Assignment:
Beginning with the very first line, please reproduce the entries exactly through the line containing "[438,191,463,198] xxx -> (544, 153) none".

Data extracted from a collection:
____

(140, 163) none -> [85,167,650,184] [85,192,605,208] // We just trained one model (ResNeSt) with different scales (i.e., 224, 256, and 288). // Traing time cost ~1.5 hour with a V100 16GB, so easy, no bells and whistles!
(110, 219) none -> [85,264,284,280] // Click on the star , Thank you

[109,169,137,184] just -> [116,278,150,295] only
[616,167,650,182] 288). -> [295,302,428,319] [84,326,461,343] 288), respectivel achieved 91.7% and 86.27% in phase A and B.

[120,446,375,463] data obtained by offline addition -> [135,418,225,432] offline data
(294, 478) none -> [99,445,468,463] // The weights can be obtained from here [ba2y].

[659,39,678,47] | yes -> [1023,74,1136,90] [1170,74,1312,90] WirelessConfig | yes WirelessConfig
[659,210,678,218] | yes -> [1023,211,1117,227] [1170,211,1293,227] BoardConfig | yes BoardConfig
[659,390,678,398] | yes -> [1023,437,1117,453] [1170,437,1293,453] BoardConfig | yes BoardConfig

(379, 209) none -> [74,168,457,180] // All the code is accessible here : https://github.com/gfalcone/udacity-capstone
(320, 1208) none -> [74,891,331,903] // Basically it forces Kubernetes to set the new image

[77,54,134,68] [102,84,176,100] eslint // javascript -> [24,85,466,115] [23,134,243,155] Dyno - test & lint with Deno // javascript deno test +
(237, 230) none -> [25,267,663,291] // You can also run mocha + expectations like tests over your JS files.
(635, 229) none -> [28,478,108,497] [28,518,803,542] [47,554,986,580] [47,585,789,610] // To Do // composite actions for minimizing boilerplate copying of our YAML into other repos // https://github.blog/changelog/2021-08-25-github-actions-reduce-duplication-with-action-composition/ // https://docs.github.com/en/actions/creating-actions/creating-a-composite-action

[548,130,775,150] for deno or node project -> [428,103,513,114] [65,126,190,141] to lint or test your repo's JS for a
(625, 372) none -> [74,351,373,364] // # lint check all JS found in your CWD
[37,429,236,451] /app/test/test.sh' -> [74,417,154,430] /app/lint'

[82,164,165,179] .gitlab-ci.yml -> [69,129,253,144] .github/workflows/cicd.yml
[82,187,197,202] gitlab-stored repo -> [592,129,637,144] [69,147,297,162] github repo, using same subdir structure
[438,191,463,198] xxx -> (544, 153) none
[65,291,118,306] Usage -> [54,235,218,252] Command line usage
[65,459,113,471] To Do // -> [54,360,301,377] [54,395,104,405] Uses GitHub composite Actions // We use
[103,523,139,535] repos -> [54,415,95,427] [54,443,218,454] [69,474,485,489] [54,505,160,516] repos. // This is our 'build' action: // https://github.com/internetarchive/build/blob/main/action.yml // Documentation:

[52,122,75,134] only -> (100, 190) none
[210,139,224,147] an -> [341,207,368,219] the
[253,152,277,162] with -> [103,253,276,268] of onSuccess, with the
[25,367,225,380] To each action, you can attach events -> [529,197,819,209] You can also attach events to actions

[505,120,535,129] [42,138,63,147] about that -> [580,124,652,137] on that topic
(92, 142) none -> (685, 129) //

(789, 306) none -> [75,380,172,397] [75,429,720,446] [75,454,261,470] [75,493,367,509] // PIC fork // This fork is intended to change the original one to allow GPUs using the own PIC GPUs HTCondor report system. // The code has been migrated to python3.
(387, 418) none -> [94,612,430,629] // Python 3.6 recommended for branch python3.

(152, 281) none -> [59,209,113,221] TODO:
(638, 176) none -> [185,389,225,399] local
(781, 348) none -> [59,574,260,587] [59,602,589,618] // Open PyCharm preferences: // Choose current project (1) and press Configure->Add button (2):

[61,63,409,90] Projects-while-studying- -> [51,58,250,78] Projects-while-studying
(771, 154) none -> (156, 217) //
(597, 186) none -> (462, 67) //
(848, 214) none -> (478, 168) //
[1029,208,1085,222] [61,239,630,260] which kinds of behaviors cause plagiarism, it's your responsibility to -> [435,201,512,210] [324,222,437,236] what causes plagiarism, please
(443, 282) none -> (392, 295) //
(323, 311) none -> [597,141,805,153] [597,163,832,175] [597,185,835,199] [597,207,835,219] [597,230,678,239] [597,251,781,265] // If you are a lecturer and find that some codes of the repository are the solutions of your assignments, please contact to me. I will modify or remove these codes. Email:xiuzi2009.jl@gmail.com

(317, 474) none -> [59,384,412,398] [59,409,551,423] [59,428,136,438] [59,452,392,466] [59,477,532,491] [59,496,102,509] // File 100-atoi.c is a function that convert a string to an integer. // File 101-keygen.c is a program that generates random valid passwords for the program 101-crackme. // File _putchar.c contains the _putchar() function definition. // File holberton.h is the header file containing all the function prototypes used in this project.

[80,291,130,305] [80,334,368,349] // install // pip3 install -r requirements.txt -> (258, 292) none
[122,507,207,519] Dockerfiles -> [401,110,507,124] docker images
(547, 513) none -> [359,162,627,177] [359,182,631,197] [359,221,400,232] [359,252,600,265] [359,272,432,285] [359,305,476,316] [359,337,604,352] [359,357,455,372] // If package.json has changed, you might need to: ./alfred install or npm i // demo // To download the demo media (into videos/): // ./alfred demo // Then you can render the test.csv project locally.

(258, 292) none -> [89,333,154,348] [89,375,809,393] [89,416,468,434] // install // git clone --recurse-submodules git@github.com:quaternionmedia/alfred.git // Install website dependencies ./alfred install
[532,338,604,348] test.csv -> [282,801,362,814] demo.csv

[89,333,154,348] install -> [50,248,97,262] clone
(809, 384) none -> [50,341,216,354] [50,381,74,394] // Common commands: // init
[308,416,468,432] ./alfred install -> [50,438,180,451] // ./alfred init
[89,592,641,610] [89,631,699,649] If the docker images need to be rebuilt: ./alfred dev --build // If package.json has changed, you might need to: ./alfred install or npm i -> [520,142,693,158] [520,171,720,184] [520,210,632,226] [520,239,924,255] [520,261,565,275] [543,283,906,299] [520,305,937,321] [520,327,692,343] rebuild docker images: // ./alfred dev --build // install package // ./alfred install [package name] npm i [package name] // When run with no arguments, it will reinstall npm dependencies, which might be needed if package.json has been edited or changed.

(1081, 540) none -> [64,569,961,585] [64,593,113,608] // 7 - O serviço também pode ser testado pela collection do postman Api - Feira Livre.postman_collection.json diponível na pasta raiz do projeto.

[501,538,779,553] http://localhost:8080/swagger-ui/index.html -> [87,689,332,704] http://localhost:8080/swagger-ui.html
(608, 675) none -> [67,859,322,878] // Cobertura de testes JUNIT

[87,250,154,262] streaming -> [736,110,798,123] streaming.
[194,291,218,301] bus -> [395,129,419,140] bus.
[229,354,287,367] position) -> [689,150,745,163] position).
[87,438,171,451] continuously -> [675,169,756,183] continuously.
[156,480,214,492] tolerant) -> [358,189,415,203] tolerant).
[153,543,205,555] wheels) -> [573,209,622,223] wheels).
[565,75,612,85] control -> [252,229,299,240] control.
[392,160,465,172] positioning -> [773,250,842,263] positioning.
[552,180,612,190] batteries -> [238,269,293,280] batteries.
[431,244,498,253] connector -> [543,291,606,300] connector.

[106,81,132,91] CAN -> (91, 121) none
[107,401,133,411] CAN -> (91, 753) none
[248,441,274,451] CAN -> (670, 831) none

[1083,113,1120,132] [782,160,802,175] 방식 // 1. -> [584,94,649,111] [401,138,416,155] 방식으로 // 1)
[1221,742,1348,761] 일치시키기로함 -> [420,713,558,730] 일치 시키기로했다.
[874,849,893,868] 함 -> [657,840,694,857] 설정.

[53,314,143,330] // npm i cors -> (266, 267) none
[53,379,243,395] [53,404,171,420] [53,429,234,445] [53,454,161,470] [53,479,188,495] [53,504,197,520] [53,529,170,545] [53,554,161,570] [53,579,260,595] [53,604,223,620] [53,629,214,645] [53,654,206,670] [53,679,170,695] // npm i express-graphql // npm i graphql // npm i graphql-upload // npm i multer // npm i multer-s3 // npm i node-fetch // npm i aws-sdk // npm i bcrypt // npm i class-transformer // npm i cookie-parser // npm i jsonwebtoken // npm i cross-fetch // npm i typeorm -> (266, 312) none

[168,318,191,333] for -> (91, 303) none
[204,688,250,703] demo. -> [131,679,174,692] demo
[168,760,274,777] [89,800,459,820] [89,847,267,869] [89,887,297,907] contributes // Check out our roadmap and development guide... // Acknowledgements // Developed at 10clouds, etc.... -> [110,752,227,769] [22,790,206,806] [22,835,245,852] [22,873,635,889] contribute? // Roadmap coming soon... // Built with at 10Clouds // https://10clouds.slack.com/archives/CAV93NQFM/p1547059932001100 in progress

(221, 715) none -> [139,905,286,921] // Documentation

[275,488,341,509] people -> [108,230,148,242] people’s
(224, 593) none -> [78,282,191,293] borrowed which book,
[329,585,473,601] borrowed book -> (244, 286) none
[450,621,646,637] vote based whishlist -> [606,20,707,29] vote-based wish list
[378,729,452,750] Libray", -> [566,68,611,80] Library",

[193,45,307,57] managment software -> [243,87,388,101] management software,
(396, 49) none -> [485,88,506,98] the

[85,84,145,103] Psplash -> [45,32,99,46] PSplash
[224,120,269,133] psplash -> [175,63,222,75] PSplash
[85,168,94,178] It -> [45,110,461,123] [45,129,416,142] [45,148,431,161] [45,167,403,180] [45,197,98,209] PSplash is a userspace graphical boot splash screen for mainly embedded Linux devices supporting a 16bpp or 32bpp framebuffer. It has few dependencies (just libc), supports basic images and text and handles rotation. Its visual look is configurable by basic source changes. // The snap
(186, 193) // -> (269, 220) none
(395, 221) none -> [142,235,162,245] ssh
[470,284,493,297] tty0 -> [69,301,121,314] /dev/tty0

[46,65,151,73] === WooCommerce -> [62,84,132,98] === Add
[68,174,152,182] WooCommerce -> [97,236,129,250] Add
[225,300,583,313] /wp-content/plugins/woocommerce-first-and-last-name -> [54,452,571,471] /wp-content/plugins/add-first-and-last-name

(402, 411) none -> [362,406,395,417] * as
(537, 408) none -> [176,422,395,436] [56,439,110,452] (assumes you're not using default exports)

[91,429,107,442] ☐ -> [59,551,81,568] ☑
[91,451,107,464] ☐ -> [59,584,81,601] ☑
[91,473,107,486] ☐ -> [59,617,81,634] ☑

____

Response to this exercise:
(140, 163) none -> [85,167,650,184] [85,192,605,208] // We just trained one model (ResNeSt) with different scales (i.e., 224, 256, and 288). // Traing time cost ~1.5 hour with a V100 16GB, so easy, no bells and whistles!
(110, 219) none -> [85,264,284,280] // Click on the star , Thank you

[109,169,137,184] just -> [116,278,150,295] only
[616,167,650,182] 288). -> [295,302,428,319] [84,326,461,343] 288), respectivel achieved 91.7% and 86.27% in phase A and B.

[120,446,375,463] data obtained by offline addition -> [135,418,225,432] offline data
(294, 478) none -> [99,445,468,463] // The weights can be obtained from here [ba2y].

[659,39,678,47] | yes -> [1023,74,1136,90] [1170,74,1312,90] WirelessConfig | yes WirelessConfig
[659,210,678,218] | yes -> [1023,211,1117,227] [1170,211,1293,227] BoardConfig | yes BoardConfig
[659,390,678,398] | yes -> [1023,437,1117,453] [1170,437,1293,453] BoardConfig | yes BoardConfig

(379, 209) none -> [74,168,457,180] // All the code is accessible here : https://github.com/gfalcone/udacity-capstone
(320, 1208) none -> [74,891,331,903] // Basically it forces Kubernetes to set the new image

[77,54,134,68] [102,84,176,100] eslint // javascript -> [24,85,466,115] [23,134,243,155] Dyno - test & lint with Deno // javascript deno test +
(237, 230) none -> [25,267,663,291] // You can also run mocha + expectations like tests over your JS files.
(635, 229) none -> [28,478,108,497] [28,518,803,542] [47,554,986,580] [47,585,789,610] // To Do // composite actions for minimizing boilerplate copying of our YAML into other repos // https://github.blog/changelog/2021-08-25-github-actions-reduce-duplication-with-action-composition/ // https://docs.github.com/en/actions/creating-actions/creating-a-composite-action

[548,130,775,150] for deno or node project -> [428,103,513,114] [65,126,190,141] to lint or test your repo's JS for a
(625, 372) none -> [74,351,373,364] // # lint check all JS found in your CWD
[37,429,236,451] /app/test/test.sh' -> [74,417,154,430] /app/lint'

[82,164,165,179] .gitlab-ci.yml -> [69,129,253,144] .github/workflows/cicd.yml
[82,187,197,202] gitlab-stored repo -> [592,129,637,144] [69,147,297,162] github repo, using same subdir structure
[438,191,463,198] xxx -> (544, 153) none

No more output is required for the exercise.